## Web page edit records
*** Begin section ***

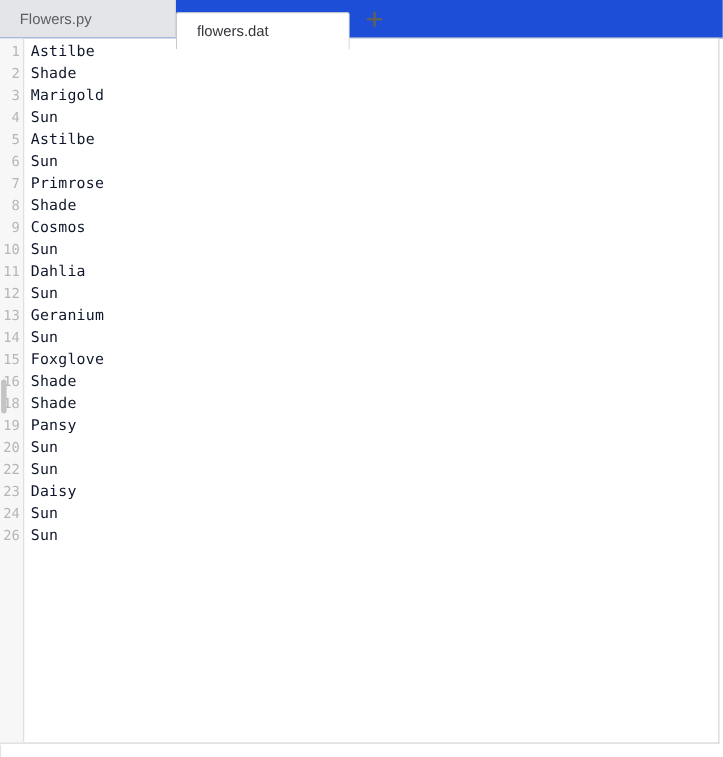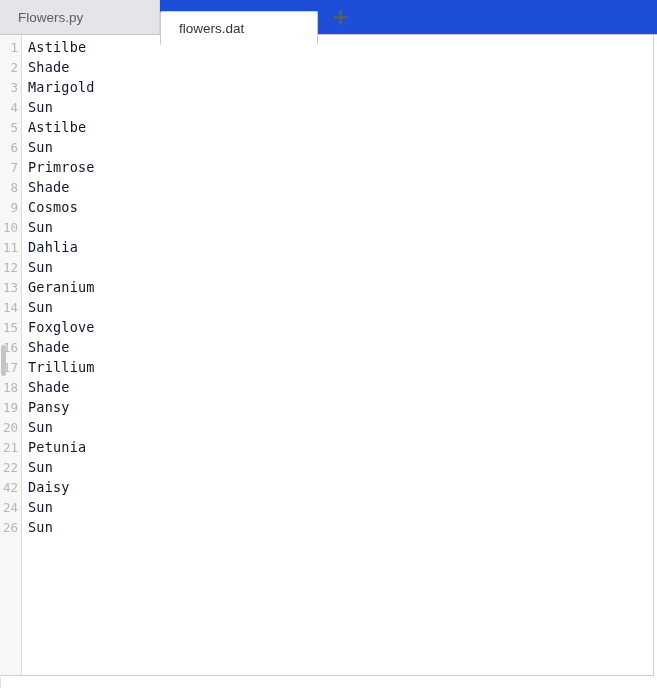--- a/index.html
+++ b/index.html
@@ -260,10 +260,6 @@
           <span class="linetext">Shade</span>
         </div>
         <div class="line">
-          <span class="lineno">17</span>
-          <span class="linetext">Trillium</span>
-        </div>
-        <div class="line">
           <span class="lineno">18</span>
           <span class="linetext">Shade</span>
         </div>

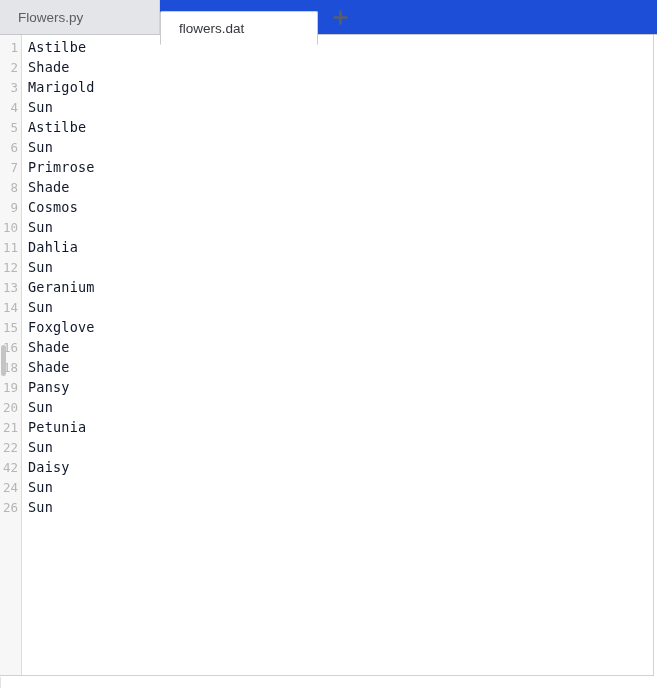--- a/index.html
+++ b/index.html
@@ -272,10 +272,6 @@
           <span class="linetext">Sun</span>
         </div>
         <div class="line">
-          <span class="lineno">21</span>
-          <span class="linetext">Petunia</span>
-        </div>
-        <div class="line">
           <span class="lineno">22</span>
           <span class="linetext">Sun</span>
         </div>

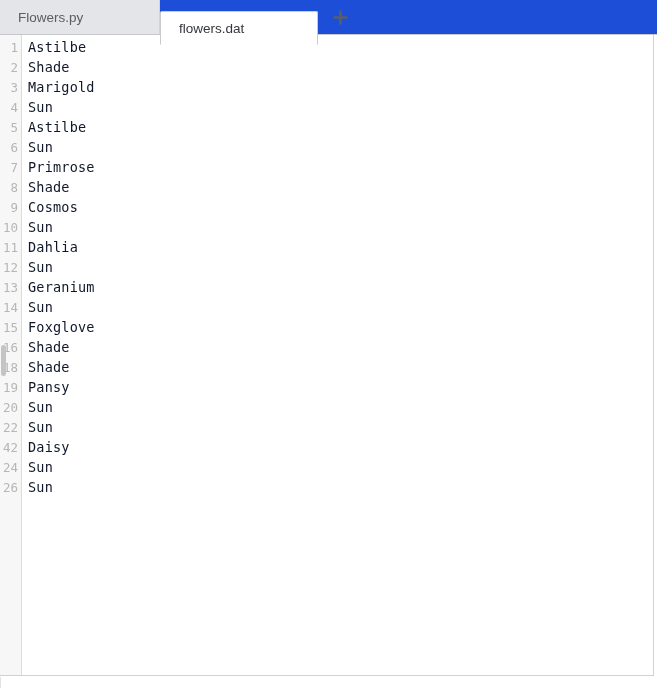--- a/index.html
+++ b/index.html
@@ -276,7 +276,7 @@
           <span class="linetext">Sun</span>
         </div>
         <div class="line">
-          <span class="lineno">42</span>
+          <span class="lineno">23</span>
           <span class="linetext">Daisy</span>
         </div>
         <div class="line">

*** End section ***

## Problem to work on
Could you repeat, exactly and with nothing added, the lines from the top of the entries above through the line that holds "-276,7 +276,7 @@", leaving out any pictures?

## Answer box
--- a/index.html
+++ b/index.html
@@ -260,10 +260,6 @@
           <span class="linetext">Shade</span>
         </div>
         <div class="line">
-          <span class="lineno">17</span>
-          <span class="linetext">Trillium</span>
-        </div>
-        <div class="line">
           <span class="lineno">18</span>
           <span class="linetext">Shade</span>
         </div>

--- a/index.html
+++ b/index.html
@@ -272,10 +272,6 @@
           <span class="linetext">Sun</span>
         </div>
         <div class="line">
-          <span class="lineno">21</span>
-          <span class="linetext">Petunia</span>
-        </div>
-        <div class="line">
           <span class="lineno">22</span>
           <span class="linetext">Sun</span>
         </div>

--- a/index.html
+++ b/index.html
@@ -276,7 +276,7 @@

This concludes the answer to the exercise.